HART: Well, I think it is to let people know who he is. Up until now it's been a contest between and among a number of Democratic candidates. And we've had about a month or two of hiatus after the end of the really contested primaries. So, Senator Kerry now has amassed enough money to begin to tell people who he is and what he stands for. I think ideally most Americans would like the whole campaign to be that way. But I think, unfortunately, it -- we can't hope for that to happen.

GIBSON: You know, Mr. Hart, since you are the national security advisor for John Kerry ...

HART: I wouldn't say "the" ...

GIBSON: Well, one of. Yes.

HART: One of.

GIBSON: I guess there's probably ...

HART: A host. Thousands.

GIBSON: Yes. A hoard maybe. But I want to ask you about something he said the other day on his "Washington Post" (search) piece on a strategy for Iraq. And there was something in there that really startled me and I'm wonder if you could kind of sort it out. He said what President Bush should do now or what he would do if he were president is make a promise in advance that the United States would accept any, any solution that the U.N. came up with the Iraqi governing authority, whatever that happens to be at the time there is a solution for governance in Iraq. Should the United States really turn over without any strings attached the whole idea of setting up of a civil government to somebody and just say, look, whatever you come up with is OK by us, we're just getting out of it firmly and finally right now?

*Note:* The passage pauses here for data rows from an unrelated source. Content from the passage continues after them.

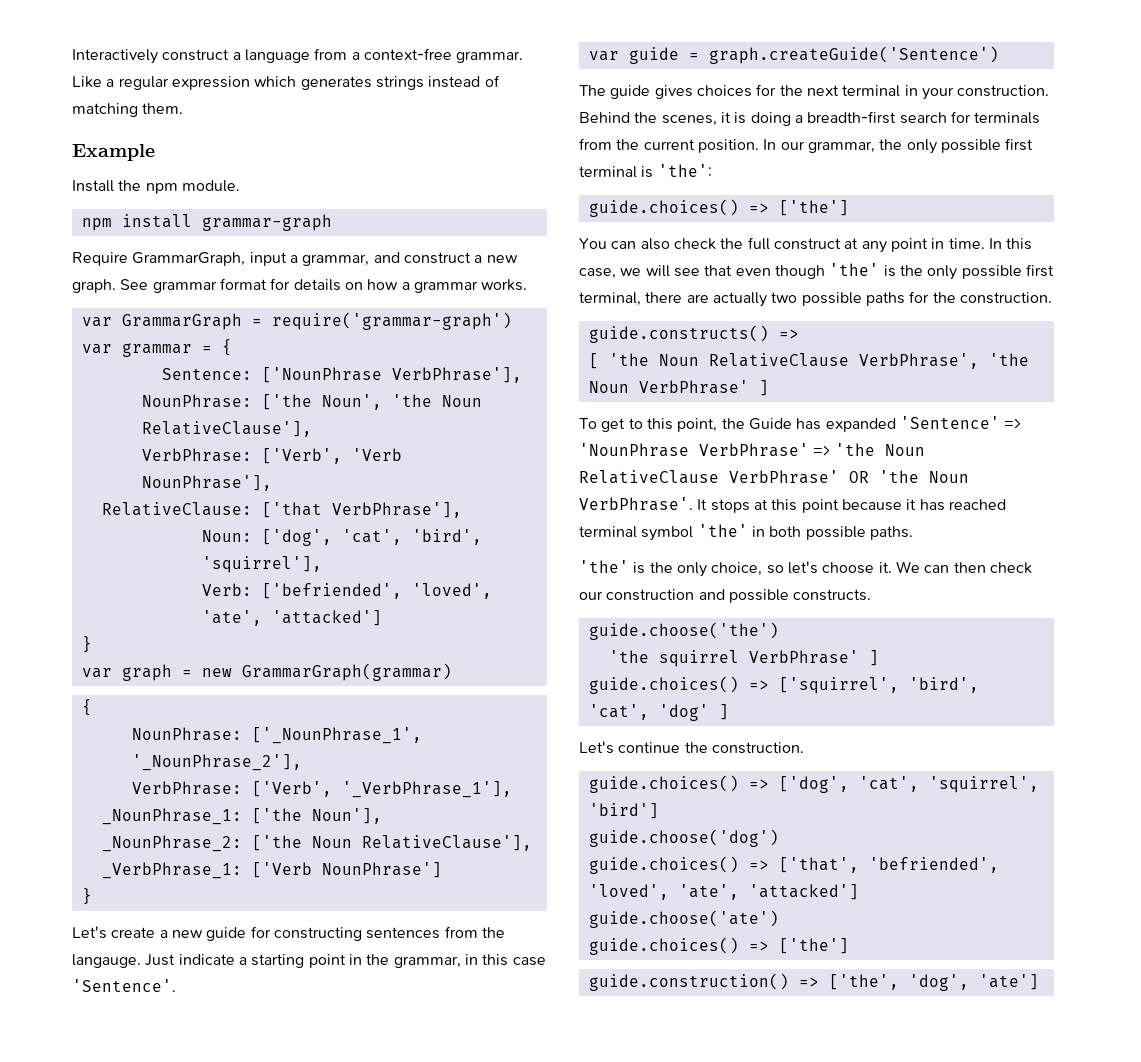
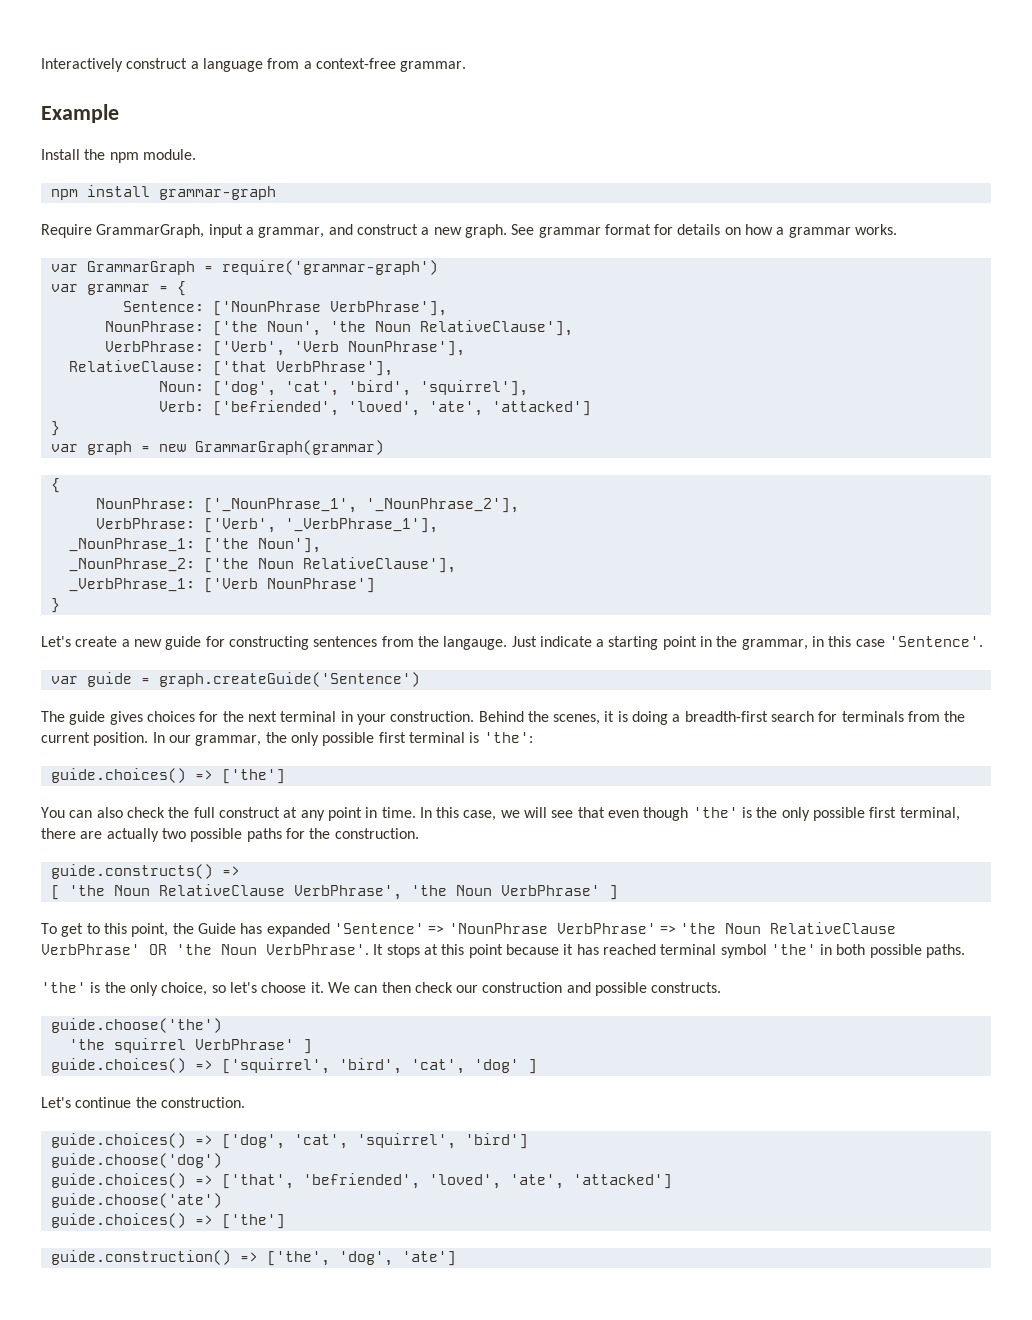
[72,75,500,90] [72,103,184,117] Like a regular expression which generates strings instead of matching them. -> (467, 66) none

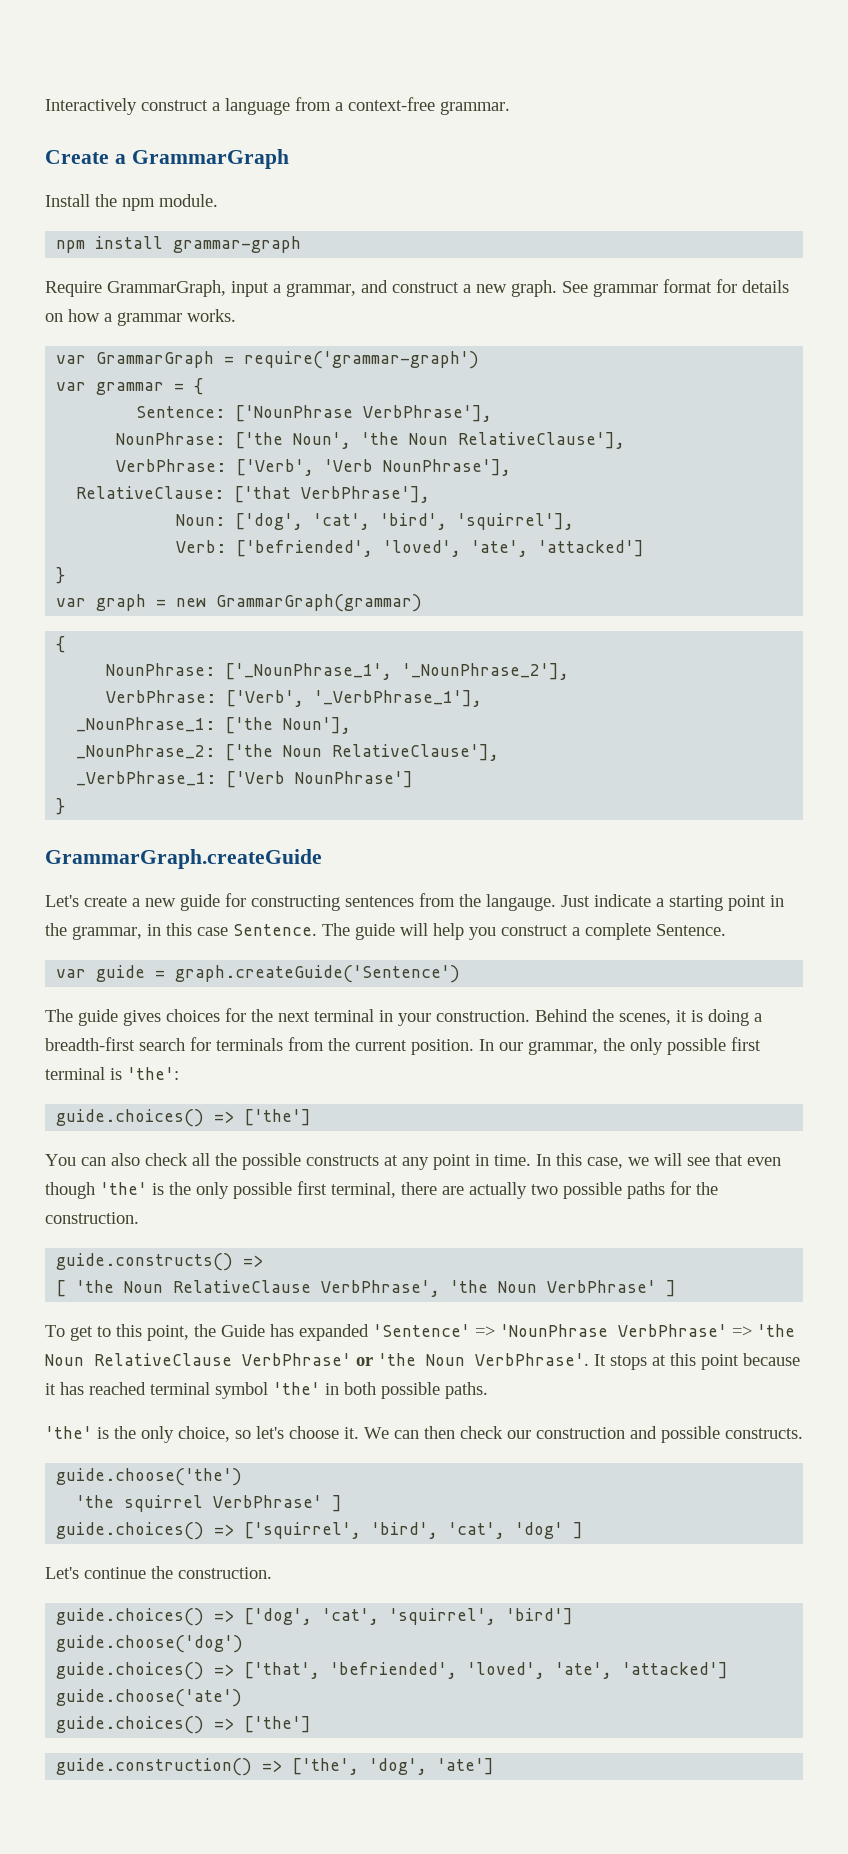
[41,104,119,123] Example -> [45,149,289,169] Create a GrammarGraph
(60, 605) none -> [45,849,322,869] // GrammarGraph.createGuide
[889,636,984,647] 'Sentence'. -> [233,923,726,940] Sentence. The guide will help you construct a complete Sentence.
[168,807,280,818] the full construct -> [192,1153,379,1170] all the possible constructs
[149,944,167,955] OR -> [356,1357,373,1366] or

HART: I have two responses. I would believe -- and I can't guarantee -- but I would believe if you were to ask Senator Kerry that question he would say, of course, we as the dominant military and political power in that country and that region will play a vital role in determining what that organization looks like as we are today. As you know, President Bush welcomed in Kofi Annan's envoy, who was there trying to create that government now. I don't think Senator Kerry meant, at least I don't believe he meant, to say we would wash our hands and accept anything anybody possibility came up with, however undemocratic. That would not be in keeping with what he said before.

But second, I think what he is saying we ought to do in Iraq is basically what the Bush administration is doing in Afghanistan. And that is using NATO troops to bring order or try to bring order to a chaotic circumstance and let international organizations, including the U.N. and the United States, rebuild the country after that peace is created.

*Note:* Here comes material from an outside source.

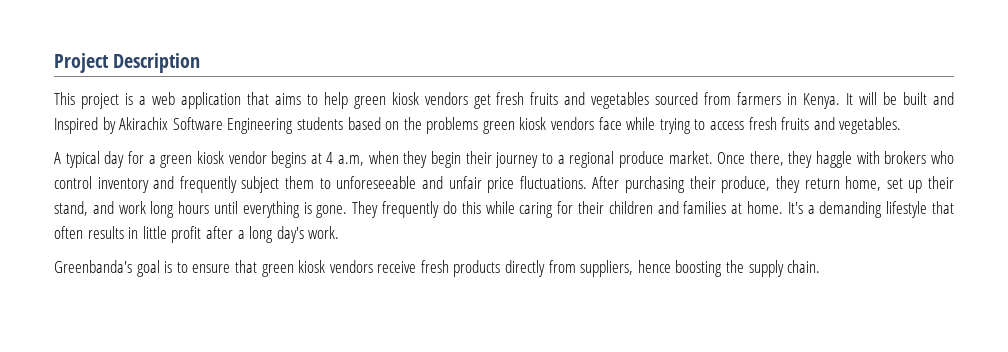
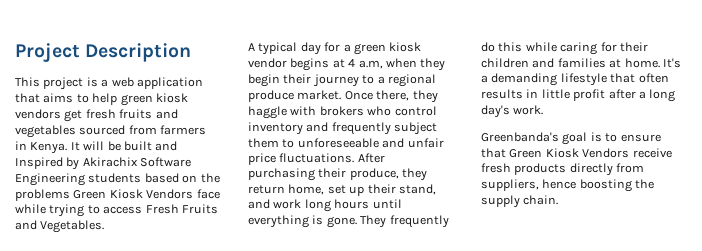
[482,117,595,134] green kiosk vendors -> [73,189,194,199] Green Kiosk Vendors
[748,117,902,134] fresh fruits and vegetables. -> [145,204,218,214] [15,220,105,233] Fresh Fruits and Vegetables.
[261,260,373,277] green kiosk vendors -> [509,148,630,158] Green Kiosk Vendors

GIBSON: He has also said he wants to get the targets off American soldiers' backs. Does he really think he can invite in the soldiers from other nations and they would be willing to put the targets on their backs so Americans would be safe?

HART: Well, I think President Bush has said that in the last two or three months. He's begun to talk much more internationally, and I think a couple months ago he invited our allies in Europe to join us in the effort at reconstructing Iraq and to commit their forces and their money. I think one of the reasons is as I understand that those nations haven't responded is that America still retained the right to have its companies get the prime contracts and do the principal rebuilding. I don't think that will work. I think we're going to have to share, in effect, the rewards of rebuilding that country. But I think president -- I think what's interesting about this last 660 days is how much closer President Bush and John Kerry have come to a kind of consolidated position.

GIBSON: Former presidential candidate and former senator Gary Hart. Good to see you. Thanks for coming on. Hope you come again.

HART: Great pleasure. Thank you.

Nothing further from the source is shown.